▸ **WHAT IS REQUIRED**: Go over the lines below, and when one contains the word "with", copy it.

▸ **EXERCISE MATERIAL**:
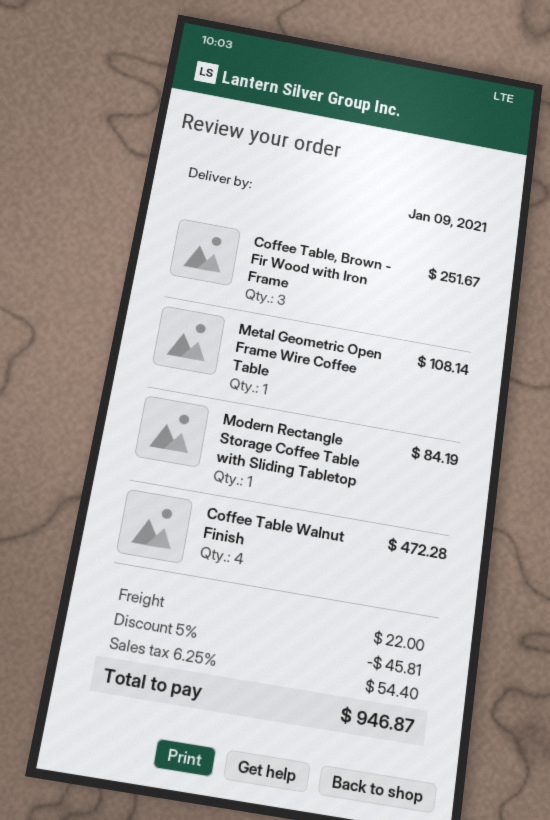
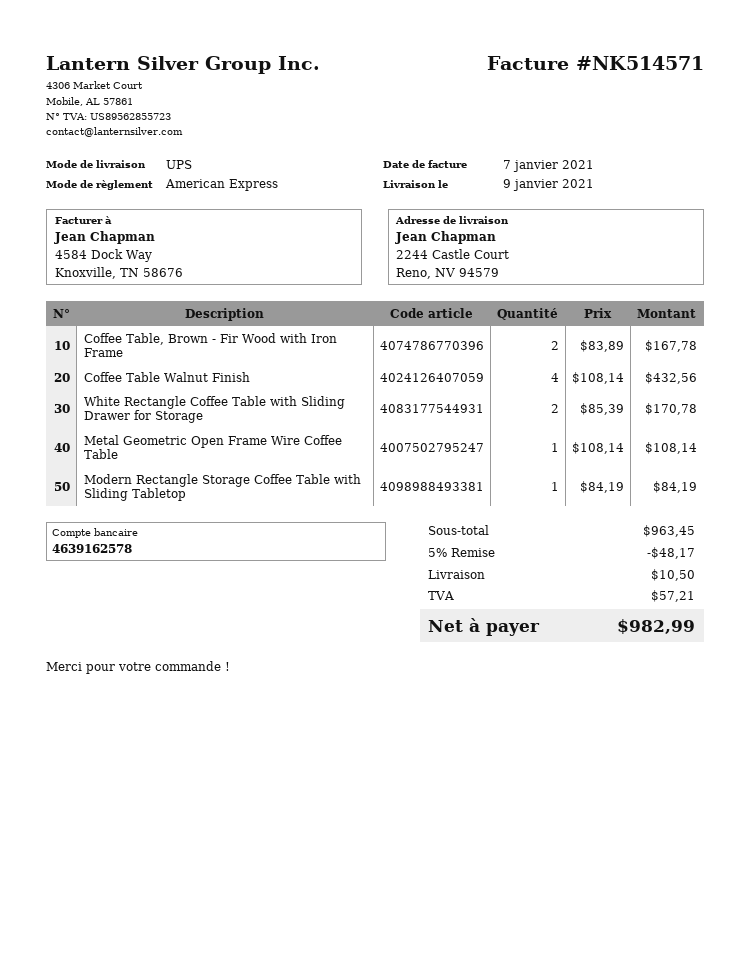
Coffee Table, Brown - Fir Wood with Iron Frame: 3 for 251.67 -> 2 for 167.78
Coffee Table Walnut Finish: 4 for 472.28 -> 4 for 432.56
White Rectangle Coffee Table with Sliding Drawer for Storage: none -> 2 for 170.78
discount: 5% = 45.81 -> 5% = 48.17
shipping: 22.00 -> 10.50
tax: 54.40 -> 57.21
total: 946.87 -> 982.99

---

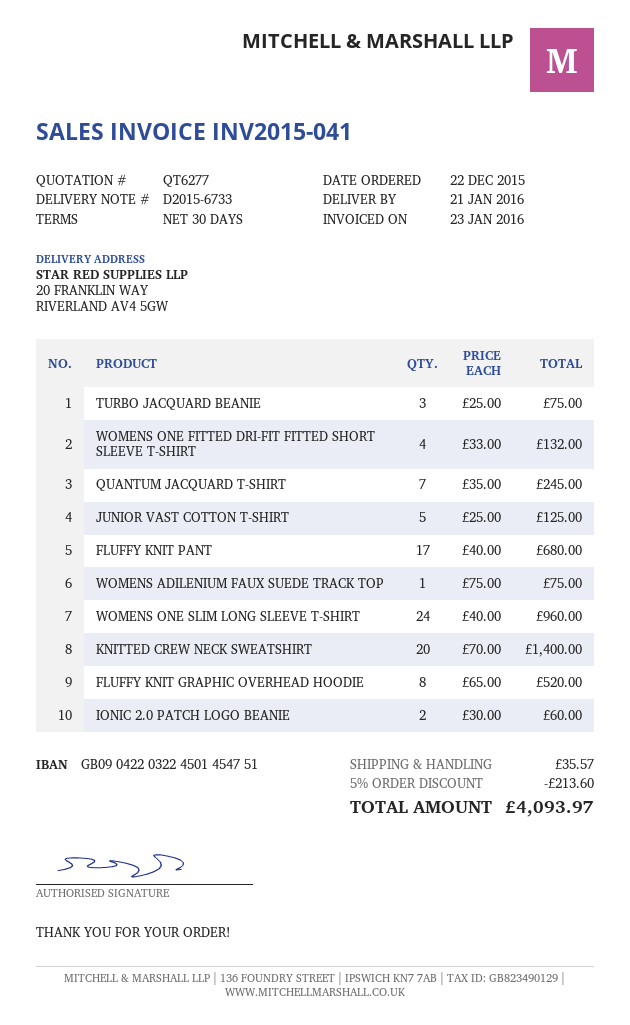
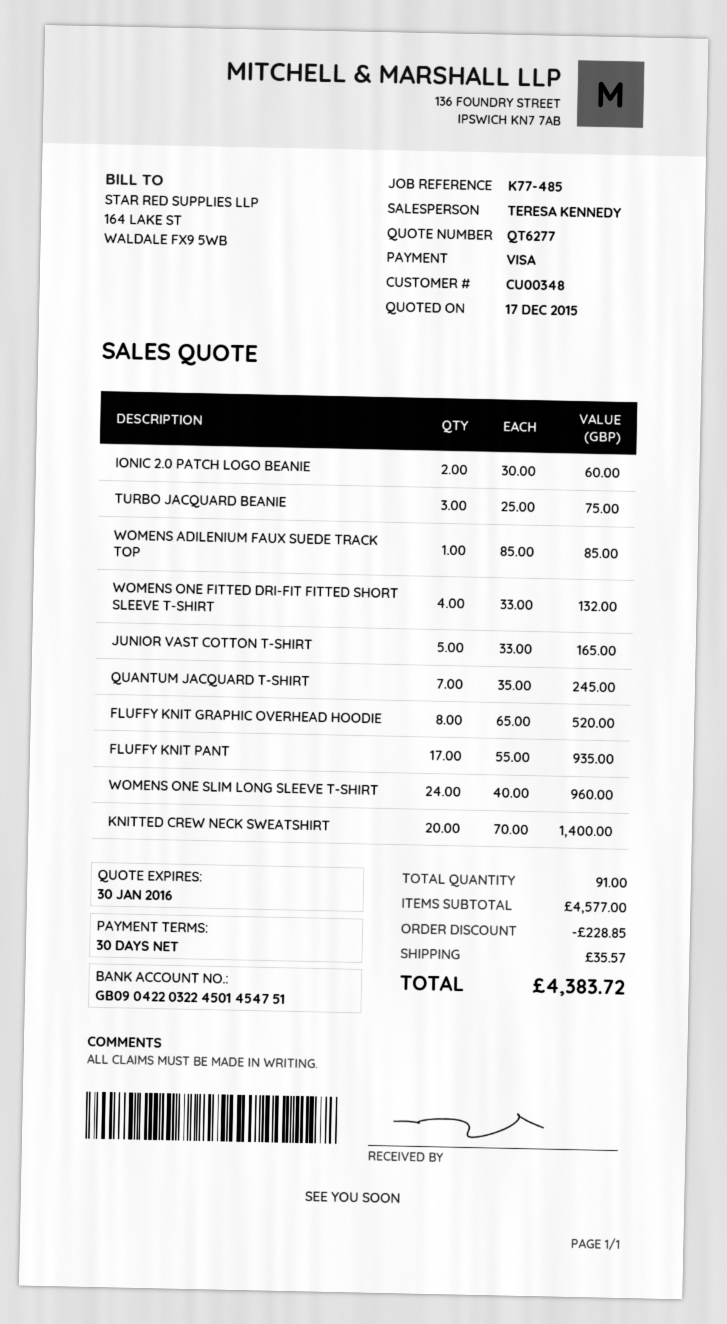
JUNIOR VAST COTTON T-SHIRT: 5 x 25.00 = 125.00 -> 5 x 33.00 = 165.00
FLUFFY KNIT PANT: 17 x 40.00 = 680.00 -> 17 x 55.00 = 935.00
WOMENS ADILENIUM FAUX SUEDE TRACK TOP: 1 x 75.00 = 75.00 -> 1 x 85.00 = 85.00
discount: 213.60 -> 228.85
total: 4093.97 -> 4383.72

▸ **ANSWER TO THE PROBLEM**:
Coffee Table, Brown - Fir Wood with Iron Frame: 3 for 251.67 -> 2 for 167.78
White Rectangle Coffee Table with Sliding Drawer for Storage: none -> 2 for 170.78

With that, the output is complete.